CILIPS in Scotland was represented by Rhona Arthur, Assistant Director, and I attended on behalf of the Scottish Library and Information Council (SLIC). We arrived in Sweden on Wednesday afternoon to the very familiar scene of heavy rain and grey skies. We were just in time to catch the end of the afternoon sessions and I opted for the Genealogy and Local History strand, where I caught a presentation on Implementing historical thinking and developing local genealogical services by an academic librarian from Turkey. Although there are clearly many differences in how and where information is stored and organised in different countries, this was a really interesting example of collaborative, user-focused efforts at a national level.

IFLA flags line the street outside the conference centre.

These themes seem to have appeared in other presentations in this section and I was particularly disappointed to miss the Swedish paper on collaboration between museums, libraries and archives, as this is very much on the SLIC agenda through participation in ALMAUK . Being based in Hamilton, I was also disappointed to have missed Bruce Royan’s talk on The Virtual Hamilton Palace but have since read his paper which offered both an interesting insight into local history and detailed description of how this information was brought to life.

When the sessions ended, it was then time for the launch of the exhibition, before heading to the IFLA Night Spot at Gothenburg City Library. In the pre-conference publicity, I had got the impression that the library was being kept open late specifically for the use of librarians but was delighted to see that it was open for business and bustling with users. This worked particularly well since there was a free music festival going on in Gothenburg and the main stage was just across the square from the library, attracting a huge crowd to the area. Despite hosting a particularly loud death metal band, the proximity to the stage did little to ruin the atmoshere in the garden area that was part of the librarians’ Night Spot but it did give us a noisey end to a busy day!

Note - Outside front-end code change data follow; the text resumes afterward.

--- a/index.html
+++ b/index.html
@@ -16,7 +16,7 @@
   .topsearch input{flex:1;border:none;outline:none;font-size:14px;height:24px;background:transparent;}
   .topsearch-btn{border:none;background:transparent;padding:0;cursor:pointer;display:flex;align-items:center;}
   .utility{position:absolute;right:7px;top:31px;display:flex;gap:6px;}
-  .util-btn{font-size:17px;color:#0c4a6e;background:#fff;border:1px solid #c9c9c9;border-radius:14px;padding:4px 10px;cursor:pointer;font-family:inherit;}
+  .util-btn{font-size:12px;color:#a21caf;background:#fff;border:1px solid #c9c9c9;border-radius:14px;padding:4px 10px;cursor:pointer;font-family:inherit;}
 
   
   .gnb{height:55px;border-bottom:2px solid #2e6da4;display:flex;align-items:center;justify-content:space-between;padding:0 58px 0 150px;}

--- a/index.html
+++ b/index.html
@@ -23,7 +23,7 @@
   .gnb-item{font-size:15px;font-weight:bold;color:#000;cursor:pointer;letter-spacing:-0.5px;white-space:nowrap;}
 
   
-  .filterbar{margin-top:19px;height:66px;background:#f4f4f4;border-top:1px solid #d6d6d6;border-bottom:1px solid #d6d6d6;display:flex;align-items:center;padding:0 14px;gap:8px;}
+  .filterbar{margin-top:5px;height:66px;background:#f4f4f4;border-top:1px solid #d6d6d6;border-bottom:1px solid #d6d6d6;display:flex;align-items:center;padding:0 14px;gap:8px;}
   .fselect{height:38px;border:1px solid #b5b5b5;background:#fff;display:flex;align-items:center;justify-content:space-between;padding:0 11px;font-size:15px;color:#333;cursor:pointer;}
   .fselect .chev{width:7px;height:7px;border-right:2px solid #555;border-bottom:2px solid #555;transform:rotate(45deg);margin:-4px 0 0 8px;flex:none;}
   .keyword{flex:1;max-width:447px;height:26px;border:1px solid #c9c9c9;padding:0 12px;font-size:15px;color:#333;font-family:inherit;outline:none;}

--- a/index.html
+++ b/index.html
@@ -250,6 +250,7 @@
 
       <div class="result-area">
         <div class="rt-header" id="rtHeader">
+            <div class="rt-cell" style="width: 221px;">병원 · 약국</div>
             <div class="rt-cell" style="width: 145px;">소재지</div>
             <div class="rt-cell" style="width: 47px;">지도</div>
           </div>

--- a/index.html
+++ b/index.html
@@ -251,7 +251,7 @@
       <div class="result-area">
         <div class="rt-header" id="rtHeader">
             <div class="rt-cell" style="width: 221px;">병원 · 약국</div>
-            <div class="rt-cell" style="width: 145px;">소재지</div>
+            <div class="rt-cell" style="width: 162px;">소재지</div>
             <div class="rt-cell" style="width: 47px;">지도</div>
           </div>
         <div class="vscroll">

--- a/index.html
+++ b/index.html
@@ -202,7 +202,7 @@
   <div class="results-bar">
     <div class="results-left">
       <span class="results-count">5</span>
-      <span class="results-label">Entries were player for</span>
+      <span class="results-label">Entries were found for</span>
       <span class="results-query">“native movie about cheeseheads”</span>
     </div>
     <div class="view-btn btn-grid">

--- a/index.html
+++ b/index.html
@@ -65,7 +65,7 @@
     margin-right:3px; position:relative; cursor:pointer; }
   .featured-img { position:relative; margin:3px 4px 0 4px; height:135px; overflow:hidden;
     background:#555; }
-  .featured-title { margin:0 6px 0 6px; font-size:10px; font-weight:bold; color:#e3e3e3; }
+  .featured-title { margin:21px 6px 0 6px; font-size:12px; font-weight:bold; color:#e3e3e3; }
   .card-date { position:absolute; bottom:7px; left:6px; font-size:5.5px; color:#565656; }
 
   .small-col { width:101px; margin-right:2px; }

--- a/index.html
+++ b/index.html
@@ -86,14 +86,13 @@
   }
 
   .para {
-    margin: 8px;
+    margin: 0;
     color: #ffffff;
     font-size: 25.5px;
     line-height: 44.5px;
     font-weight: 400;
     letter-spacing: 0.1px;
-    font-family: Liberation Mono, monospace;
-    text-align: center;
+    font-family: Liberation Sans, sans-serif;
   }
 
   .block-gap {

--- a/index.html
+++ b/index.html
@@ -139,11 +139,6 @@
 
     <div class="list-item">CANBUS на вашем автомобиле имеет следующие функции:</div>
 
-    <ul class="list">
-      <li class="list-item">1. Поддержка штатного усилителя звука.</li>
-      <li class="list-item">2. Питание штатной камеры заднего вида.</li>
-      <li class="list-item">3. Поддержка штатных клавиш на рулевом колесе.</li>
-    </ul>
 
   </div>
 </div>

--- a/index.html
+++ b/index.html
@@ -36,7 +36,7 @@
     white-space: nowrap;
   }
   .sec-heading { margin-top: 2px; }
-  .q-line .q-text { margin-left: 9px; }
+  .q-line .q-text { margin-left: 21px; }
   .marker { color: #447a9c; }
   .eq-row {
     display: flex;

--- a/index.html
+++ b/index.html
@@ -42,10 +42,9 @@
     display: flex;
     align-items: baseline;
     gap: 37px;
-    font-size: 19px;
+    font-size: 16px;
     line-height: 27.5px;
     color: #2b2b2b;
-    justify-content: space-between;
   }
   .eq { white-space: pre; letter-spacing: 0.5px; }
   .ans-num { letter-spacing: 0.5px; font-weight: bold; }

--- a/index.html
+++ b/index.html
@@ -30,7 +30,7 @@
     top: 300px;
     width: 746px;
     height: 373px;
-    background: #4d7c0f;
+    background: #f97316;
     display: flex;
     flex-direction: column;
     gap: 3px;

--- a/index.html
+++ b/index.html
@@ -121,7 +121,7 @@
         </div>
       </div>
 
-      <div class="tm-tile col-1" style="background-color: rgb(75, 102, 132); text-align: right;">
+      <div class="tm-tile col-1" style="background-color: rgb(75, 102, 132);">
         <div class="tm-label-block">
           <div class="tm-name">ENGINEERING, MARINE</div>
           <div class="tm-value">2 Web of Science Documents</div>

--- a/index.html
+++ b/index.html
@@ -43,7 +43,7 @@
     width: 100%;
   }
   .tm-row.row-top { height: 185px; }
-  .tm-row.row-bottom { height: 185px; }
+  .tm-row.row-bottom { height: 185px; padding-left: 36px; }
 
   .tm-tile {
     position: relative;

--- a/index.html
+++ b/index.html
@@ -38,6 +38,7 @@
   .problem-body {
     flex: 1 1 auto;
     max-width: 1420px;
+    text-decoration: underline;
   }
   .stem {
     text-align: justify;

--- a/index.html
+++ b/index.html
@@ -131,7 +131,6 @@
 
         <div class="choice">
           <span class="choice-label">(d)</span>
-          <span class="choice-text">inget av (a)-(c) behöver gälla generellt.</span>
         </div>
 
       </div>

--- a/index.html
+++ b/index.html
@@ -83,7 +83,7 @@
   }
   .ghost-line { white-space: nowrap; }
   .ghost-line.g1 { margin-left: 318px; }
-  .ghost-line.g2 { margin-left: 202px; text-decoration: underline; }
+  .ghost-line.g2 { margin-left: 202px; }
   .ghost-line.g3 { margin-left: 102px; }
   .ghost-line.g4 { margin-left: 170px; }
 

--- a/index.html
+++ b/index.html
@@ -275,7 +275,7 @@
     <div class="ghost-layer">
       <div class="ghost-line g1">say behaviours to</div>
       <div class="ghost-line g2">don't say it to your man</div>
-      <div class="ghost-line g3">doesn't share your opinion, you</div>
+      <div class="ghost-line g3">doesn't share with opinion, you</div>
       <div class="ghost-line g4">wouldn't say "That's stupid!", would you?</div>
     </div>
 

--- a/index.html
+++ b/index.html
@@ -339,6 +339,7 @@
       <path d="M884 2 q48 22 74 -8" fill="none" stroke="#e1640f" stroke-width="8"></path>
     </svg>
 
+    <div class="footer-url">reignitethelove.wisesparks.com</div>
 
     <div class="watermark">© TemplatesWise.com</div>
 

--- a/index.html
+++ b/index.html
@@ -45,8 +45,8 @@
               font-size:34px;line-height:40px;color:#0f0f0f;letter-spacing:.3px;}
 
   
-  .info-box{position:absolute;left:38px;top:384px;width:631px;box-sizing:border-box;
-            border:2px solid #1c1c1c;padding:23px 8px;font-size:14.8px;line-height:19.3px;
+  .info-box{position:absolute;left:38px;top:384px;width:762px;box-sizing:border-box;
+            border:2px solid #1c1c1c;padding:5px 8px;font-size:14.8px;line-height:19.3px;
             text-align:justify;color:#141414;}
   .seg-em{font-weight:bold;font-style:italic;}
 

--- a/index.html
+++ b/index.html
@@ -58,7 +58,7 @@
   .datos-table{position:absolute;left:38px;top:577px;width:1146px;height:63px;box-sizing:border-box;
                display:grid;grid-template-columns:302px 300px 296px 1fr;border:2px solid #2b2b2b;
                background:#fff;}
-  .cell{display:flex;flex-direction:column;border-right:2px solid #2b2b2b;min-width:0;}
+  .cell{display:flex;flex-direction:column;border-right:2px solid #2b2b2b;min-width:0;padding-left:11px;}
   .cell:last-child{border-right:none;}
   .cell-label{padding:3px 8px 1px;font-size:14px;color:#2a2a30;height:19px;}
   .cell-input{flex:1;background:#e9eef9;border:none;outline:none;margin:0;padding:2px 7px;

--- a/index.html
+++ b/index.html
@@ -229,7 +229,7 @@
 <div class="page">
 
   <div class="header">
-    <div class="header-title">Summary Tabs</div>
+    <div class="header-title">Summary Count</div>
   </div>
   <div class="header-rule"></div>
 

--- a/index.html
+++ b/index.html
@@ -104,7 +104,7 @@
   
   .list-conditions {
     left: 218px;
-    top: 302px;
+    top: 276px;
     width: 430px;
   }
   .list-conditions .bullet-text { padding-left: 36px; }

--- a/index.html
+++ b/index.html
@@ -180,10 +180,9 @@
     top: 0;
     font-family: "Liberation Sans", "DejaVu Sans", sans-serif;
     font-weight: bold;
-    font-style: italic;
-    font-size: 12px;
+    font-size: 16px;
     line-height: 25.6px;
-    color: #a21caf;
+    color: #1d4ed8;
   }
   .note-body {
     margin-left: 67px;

Emerging trends in technology: IFLA 2009, satellite meeting

In the lead up to the International Federation of Library Associations (IFLA) World Library and Information Conference (WLIC), which opens in Milan on Sun 23 Aug, a number of pre-conference satellite meetings have been held across Italy, with a few others taking place in other European destinations.

I attended the IFLA Information Technology Section’s event, titled Emerging trends in technology: libraries between Web2.0, semantic web and search technology, which was held in Florence 19-20 Aug. The topic of this meeting fits in well with my work at SLIC, and I was especially interested to find out about developments and initiatives related to the adoption of new technologies in libraries in different parts of the world.

Due to problems with my flight, I missed the first part of the programme but was glad that many of the issues that had been covered were consolidated through the talk show (panel discussion) that took place on day two. The slides from the whole meeting will also be made available so I look forward to browsing the talks that I missed.

On day two, the presentations covered: the European Library’s work on developing a schema for the integration of web applications and services infrastructure; the ongoing development of OCLC’s WorldCat in line with emerging technologies and a discussion of ontologies and folksonomies.

There was also a particularly interesting presentation by Anne Christensen of Hamburg State University Library on next generation catalogues and users’ expectations. Anne discussed her experience of implementing the beluga project in Hamburg and provided some fascinating insights from user feedback.

The day ended with my own presentation on Web2.0 in Scottish libraries, which focused on CILIPS and SLIC’s engagement with Web2.0, including the forthcoming Web2.0 guidelines. Following my talk, I discovered that the IFLA Information Technology section had been considering developing international Web2.0 guidelines and I was invited to contribute to this process. I was pleased to learn that Scotland is leading the way in this type of work and look forward to being involved in the international collaboration.